Aren't you the guy who isn't insured? Who's making a bad life choice here?

Posted by: Crid at November 12, 2007 8:34 AM

I am in the same boat as SaraBeth. I've had a chronic illness diagnosis since I was 12, and mental illness diagnosis in addition for the last 4 years. Medicine alone is thousands of dollars per year. I'm healthy enough to work (with medicine) so I don't qualify as indigent.
It's not chance that I need to insure against, its a definite happening. I need others to pay for my health care until I finish school and can make enough to take care of myself. I support universal health care selfishly. I don't believe it was my fault to be born and get these diseases.
If really, I, SaraBeth, and others do not deserve assistance from those more fortunate than us, you may have to pay the more expensive costs when we do become indigent after not being able to afford our health care.
PS. I don't own a car, I share an apartment. I cut costs where I can without becoming sicker. I am thankful that I can still get health insurance through my employer.

Posted by: Vera at November 12, 2007 8:45 AM

Crid - I'm in perfect health.

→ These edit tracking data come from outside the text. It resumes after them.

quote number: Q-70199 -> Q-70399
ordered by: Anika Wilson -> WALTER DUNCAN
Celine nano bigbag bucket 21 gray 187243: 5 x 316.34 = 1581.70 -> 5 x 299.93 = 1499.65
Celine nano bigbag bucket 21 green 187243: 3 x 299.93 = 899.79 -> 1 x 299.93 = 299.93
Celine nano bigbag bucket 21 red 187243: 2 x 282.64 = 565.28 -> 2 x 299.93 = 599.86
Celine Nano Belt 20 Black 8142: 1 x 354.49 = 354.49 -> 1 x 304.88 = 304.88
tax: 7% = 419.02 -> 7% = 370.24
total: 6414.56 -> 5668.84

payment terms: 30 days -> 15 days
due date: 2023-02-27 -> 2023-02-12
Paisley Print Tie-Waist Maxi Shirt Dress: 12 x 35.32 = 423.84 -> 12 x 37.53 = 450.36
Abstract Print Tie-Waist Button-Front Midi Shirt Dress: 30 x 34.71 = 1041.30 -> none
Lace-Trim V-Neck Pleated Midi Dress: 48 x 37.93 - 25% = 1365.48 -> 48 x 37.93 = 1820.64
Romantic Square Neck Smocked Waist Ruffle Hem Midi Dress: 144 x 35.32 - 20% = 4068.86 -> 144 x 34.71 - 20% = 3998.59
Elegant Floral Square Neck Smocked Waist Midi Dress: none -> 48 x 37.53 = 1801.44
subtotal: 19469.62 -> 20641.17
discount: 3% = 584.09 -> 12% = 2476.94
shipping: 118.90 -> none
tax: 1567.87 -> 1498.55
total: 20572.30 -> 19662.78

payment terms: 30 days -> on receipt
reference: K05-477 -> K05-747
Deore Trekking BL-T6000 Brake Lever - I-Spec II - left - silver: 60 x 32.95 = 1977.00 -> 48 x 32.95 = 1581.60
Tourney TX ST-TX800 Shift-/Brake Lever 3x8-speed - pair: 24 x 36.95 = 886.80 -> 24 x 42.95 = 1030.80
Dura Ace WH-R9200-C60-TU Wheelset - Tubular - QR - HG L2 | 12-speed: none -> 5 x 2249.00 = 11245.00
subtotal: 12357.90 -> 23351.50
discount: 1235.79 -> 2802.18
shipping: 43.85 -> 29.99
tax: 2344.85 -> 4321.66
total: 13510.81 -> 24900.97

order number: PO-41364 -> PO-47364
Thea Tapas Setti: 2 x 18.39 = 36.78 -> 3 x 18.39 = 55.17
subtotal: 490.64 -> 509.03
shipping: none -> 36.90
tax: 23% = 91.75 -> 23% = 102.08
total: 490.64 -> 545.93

I'm talking about the schumcks who let their kids stand at the bus stop in the dead of winter with no jackets. I'm talking about the people who chain smoke and wonder whytheir lungs hurt. I'm talking about the 400 pounders at the Chinese buffet.

I'm not likely to end up as a statistic in a hospital bed, at least not for another 40-50 years.

Vera - at least you have the temerity to admit you feel entitled to the fruits of the labors of others. Have you considered how you intend to pay back our generosity? If you have, then perhaps you might have stumbled across a solution without knowing it.

Posted by: brian at November 12, 2007 8:51 AM

You know, some day I'll actually learn English and use the word I mean "honesty" instead of the word I typed "temerity".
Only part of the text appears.